[What to do] Omit every picture and output the rest of the records exactly as they are.
(Data Opens)
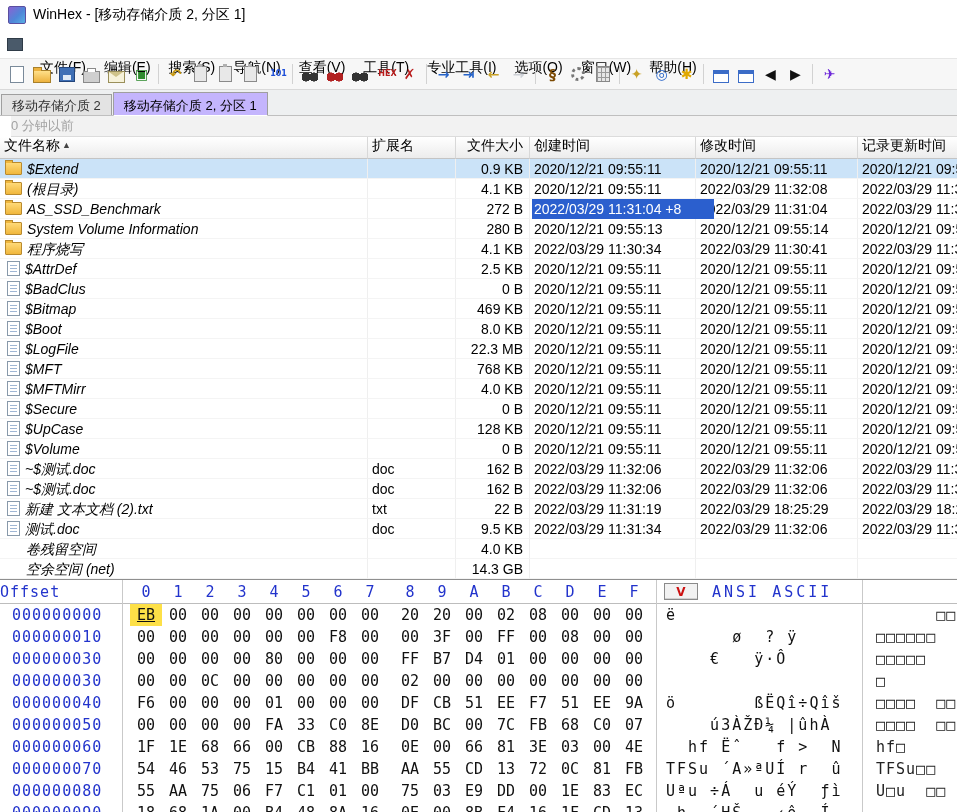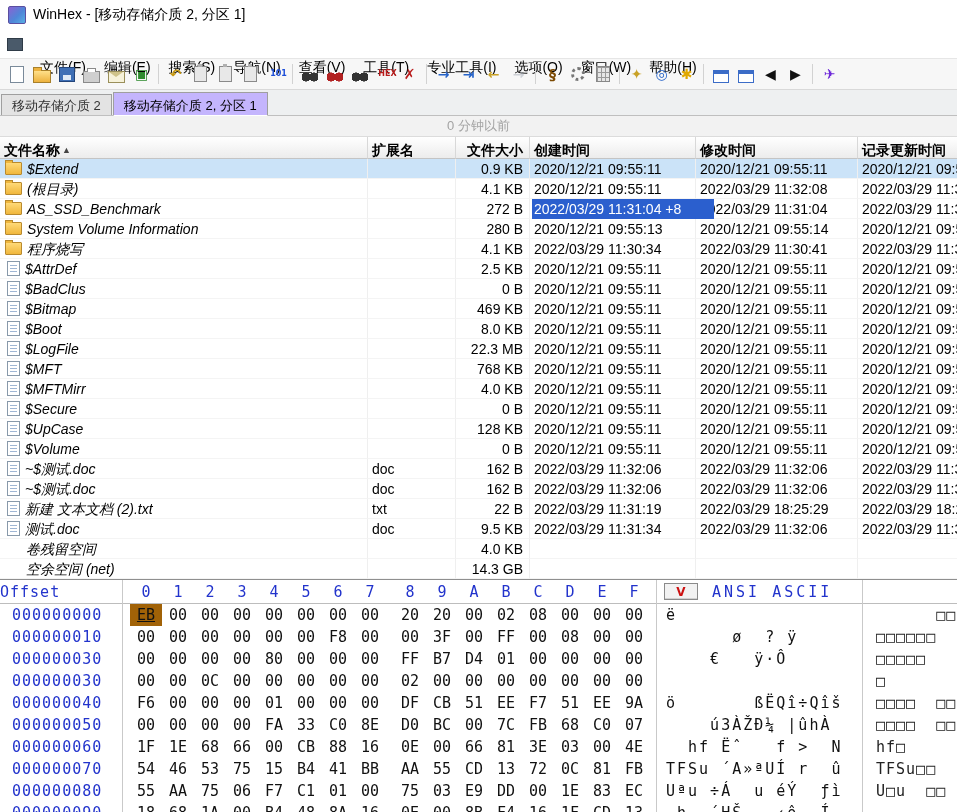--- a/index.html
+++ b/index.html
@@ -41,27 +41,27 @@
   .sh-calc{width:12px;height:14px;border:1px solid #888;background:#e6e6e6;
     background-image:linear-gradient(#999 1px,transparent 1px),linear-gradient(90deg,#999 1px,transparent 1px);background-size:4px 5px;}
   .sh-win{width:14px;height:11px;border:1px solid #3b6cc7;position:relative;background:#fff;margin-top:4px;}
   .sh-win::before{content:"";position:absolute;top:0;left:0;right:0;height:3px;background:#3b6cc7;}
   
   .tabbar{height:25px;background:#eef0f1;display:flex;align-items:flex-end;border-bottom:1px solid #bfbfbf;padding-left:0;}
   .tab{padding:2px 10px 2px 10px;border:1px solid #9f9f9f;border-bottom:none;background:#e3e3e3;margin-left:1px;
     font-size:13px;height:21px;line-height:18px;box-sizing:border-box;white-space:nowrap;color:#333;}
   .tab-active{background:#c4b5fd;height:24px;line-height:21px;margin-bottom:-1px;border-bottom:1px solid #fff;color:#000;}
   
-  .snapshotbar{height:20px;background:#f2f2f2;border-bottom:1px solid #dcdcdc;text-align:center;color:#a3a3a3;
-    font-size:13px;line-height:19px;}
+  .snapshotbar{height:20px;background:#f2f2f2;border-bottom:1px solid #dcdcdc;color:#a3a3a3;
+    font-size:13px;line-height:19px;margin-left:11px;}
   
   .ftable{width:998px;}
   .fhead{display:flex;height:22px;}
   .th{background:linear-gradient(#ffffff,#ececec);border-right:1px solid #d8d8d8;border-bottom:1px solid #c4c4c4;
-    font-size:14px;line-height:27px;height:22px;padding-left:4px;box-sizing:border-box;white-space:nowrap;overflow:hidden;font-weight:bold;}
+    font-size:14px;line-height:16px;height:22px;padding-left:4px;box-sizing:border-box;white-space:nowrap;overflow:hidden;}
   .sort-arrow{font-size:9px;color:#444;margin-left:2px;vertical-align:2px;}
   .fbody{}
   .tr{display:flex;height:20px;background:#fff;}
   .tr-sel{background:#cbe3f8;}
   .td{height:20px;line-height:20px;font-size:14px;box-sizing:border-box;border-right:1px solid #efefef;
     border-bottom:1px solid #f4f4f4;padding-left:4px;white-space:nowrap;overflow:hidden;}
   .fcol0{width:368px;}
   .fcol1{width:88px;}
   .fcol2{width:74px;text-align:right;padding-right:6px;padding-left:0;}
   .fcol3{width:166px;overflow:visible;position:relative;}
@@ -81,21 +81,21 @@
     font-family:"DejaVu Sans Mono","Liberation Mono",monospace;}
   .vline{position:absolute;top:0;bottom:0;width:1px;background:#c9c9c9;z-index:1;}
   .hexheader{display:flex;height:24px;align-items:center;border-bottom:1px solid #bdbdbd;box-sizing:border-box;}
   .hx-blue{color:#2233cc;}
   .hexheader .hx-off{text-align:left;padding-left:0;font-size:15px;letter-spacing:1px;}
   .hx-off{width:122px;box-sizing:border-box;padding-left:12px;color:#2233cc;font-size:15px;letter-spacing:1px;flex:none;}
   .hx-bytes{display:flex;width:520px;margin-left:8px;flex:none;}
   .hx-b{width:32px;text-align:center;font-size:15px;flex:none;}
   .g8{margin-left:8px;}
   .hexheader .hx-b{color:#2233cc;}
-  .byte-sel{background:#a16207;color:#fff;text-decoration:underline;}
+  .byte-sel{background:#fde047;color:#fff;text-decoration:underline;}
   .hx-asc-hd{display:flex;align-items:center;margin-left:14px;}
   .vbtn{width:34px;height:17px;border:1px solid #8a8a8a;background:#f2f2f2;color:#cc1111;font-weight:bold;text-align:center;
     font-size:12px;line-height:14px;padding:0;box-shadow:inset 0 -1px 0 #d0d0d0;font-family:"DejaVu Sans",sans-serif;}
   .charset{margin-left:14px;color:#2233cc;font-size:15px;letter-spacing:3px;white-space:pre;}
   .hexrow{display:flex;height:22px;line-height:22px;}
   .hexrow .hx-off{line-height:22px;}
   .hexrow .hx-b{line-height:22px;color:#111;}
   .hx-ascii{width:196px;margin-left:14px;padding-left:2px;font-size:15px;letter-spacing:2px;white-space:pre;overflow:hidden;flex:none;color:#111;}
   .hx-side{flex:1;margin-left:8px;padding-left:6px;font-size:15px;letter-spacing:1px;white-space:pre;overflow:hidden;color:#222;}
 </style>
(Data Closes)
[Expected answer]
--- a/index.html
+++ b/index.html
@@ -41,27 +41,27 @@
   .sh-calc{width:12px;height:14px;border:1px solid #888;background:#e6e6e6;
     background-image:linear-gradient(#999 1px,transparent 1px),linear-gradient(90deg,#999 1px,transparent 1px);background-size:4px 5px;}
   .sh-win{width:14px;height:11px;border:1px solid #3b6cc7;position:relative;background:#fff;margin-top:4px;}
   .sh-win::before{content:"";position:absolute;top:0;left:0;right:0;height:3px;background:#3b6cc7;}
   
   .tabbar{height:25px;background:#eef0f1;display:flex;align-items:flex-end;border-bottom:1px solid #bfbfbf;padding-left:0;}
   .tab{padding:2px 10px 2px 10px;border:1px solid #9f9f9f;border-bottom:none;background:#e3e3e3;margin-left:1px;
     font-size:13px;height:21px;line-height:18px;box-sizing:border-box;white-space:nowrap;color:#333;}
   .tab-active{background:#c4b5fd;height:24px;line-height:21px;margin-bottom:-1px;border-bottom:1px solid #fff;color:#000;}
   
-  .snapshotbar{height:20px;background:#f2f2f2;border-bottom:1px solid #dcdcdc;text-align:center;color:#a3a3a3;
-    font-size:13px;line-height:19px;}
+  .snapshotbar{height:20px;background:#f2f2f2;border-bottom:1px solid #dcdcdc;color:#a3a3a3;
+    font-size:13px;line-height:19px;margin-left:11px;}
   
   .ftable{width:998px;}
   .fhead{display:flex;height:22px;}
   .th{background:linear-gradient(#ffffff,#ececec);border-right:1px solid #d8d8d8;border-bottom:1px solid #c4c4c4;
-    font-size:14px;line-height:27px;height:22px;padding-left:4px;box-sizing:border-box;white-space:nowrap;overflow:hidden;font-weight:bold;}
+    font-size:14px;line-height:16px;height:22px;padding-left:4px;box-sizing:border-box;white-space:nowrap;overflow:hidden;}
   .sort-arrow{font-size:9px;color:#444;margin-left:2px;vertical-align:2px;}
   .fbody{}
   .tr{display:flex;height:20px;background:#fff;}
   .tr-sel{background:#cbe3f8;}
   .td{height:20px;line-height:20px;font-size:14px;box-sizing:border-box;border-right:1px solid #efefef;
     border-bottom:1px solid #f4f4f4;padding-left:4px;white-space:nowrap;overflow:hidden;}
   .fcol0{width:368px;}
   .fcol1{width:88px;}
   .fcol2{width:74px;text-align:right;padding-right:6px;padding-left:0;}
   .fcol3{width:166px;overflow:visible;position:relative;}
@@ -81,21 +81,21 @@
     font-family:"DejaVu Sans Mono","Liberation Mono",monospace;}
   .vline{position:absolute;top:0;bottom:0;width:1px;background:#c9c9c9;z-index:1;}
   .hexheader{display:flex;height:24px;align-items:center;border-bottom:1px solid #bdbdbd;box-sizing:border-box;}
   .hx-blue{color:#2233cc;}
   .hexheader .hx-off{text-align:left;padding-left:0;font-size:15px;letter-spacing:1px;}
   .hx-off{width:122px;box-sizing:border-box;padding-left:12px;color:#2233cc;font-size:15px;letter-spacing:1px;flex:none;}
   .hx-bytes{display:flex;width:520px;margin-left:8px;flex:none;}
   .hx-b{width:32px;text-align:center;font-size:15px;flex:none;}
   .g8{margin-left:8px;}
   .hexheader .hx-b{color:#2233cc;}
-  .byte-sel{background:#a16207;color:#fff;text-decoration:underline;}
+  .byte-sel{background:#fde047;color:#fff;text-decoration:underline;}
   .hx-asc-hd{display:flex;align-items:center;margin-left:14px;}
   .vbtn{width:34px;height:17px;border:1px solid #8a8a8a;background:#f2f2f2;color:#cc1111;font-weight:bold;text-align:center;
     font-size:12px;line-height:14px;padding:0;box-shadow:inset 0 -1px 0 #d0d0d0;font-family:"DejaVu Sans",sans-serif;}
   .charset{margin-left:14px;color:#2233cc;font-size:15px;letter-spacing:3px;white-space:pre;}
   .hexrow{display:flex;height:22px;line-height:22px;}
   .hexrow .hx-off{line-height:22px;}
   .hexrow .hx-b{line-height:22px;color:#111;}
   .hx-ascii{width:196px;margin-left:14px;padding-left:2px;font-size:15px;letter-spacing:2px;white-space:pre;overflow:hidden;flex:none;color:#111;}
   .hx-side{flex:1;margin-left:8px;padding-left:6px;font-size:15px;letter-spacing:1px;white-space:pre;overflow:hidden;color:#222;}
 </style>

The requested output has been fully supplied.